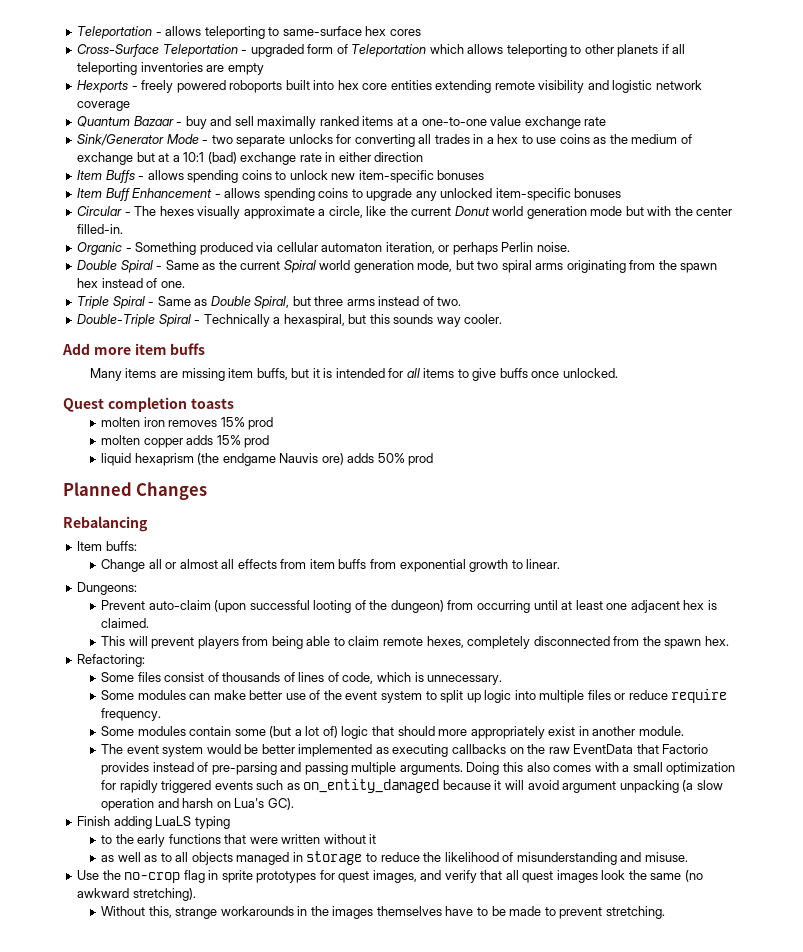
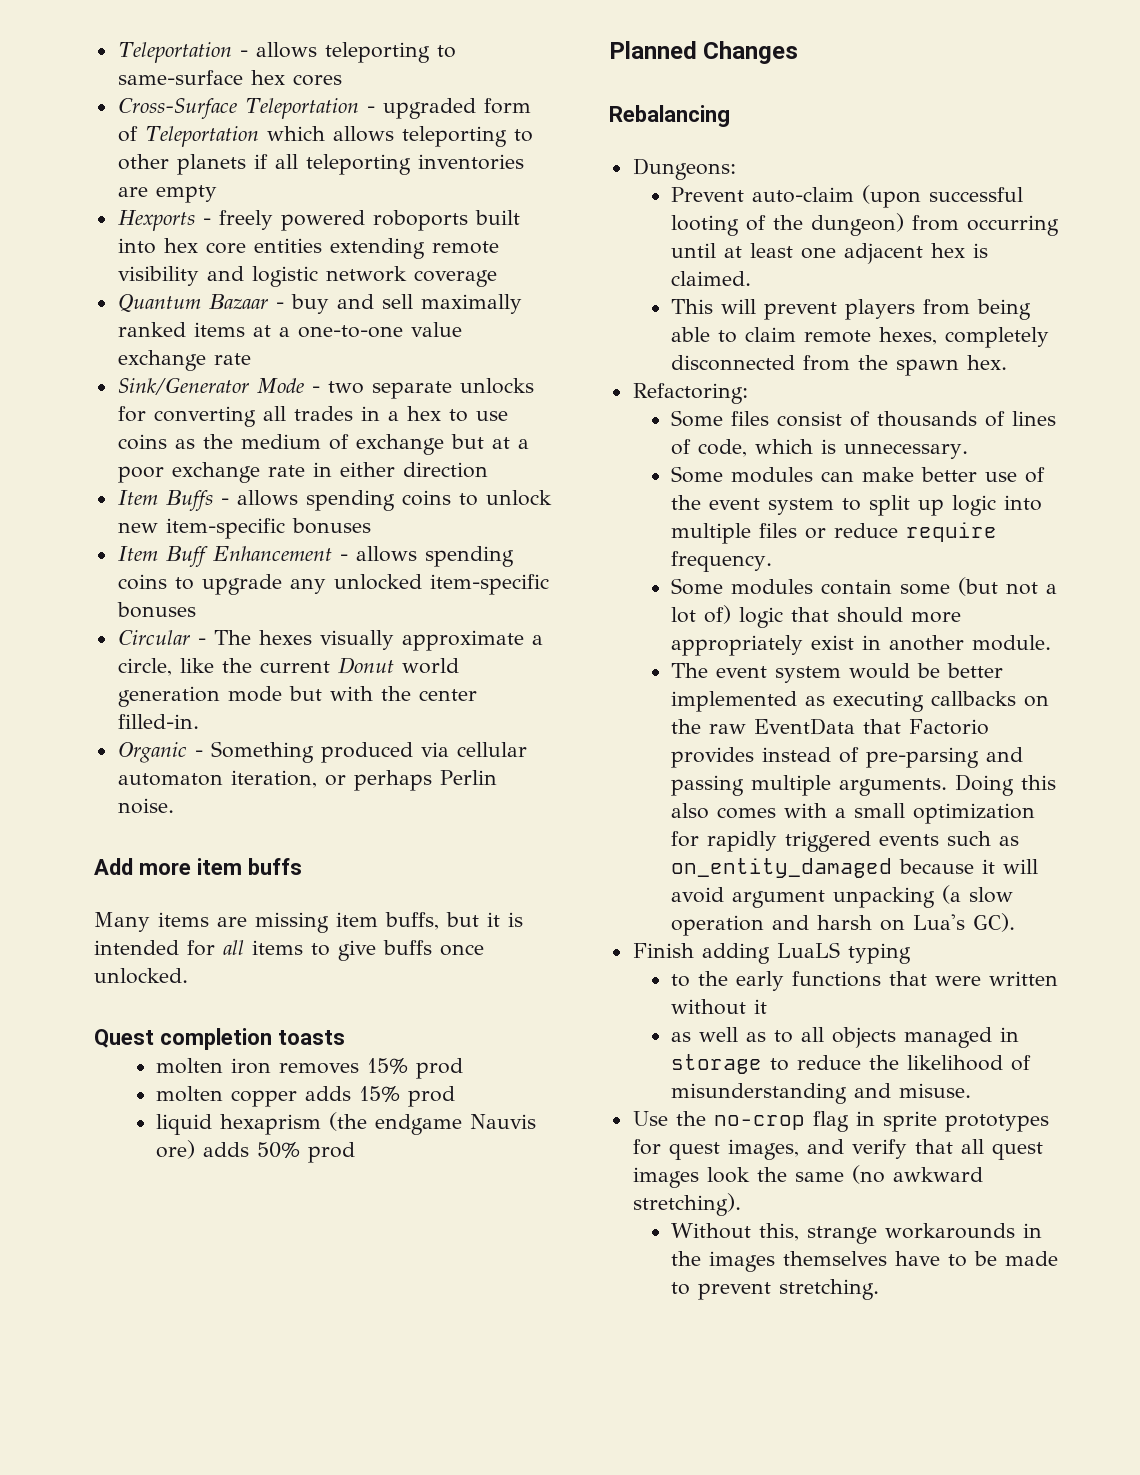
- Sink/Generator Mode - two separate unlocks for converting all trades in a hex to use coins as the medium of exchange but at a 10:1 (bad) exchange rate in either direction
+ Sink/Generator Mode - two separate unlocks for converting all trades in a hex to use coins as the medium of exchange but at a poor exchange rate in either direction
- Double Spiral - Same as the current Spiral world generation mode, but two spiral arms originating from the spawn hex instead of one.
- Triple Spiral - Same as Double Spiral, but three arms instead of two.
- Double-Triple Spiral - Technically a hexaspiral, but this sounds way cooler.
- Item buffs:
- Change all or almost all effects from item buffs from exponential growth to linear.
- Some modules contain some (but a lot of) logic that should more appropriately exist in another module.
+ Some modules contain some (but not a lot of) logic that should more appropriately exist in another module.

━━━━━━━━

How many lines of the material hold the string "Same"? Answer with the number only.

2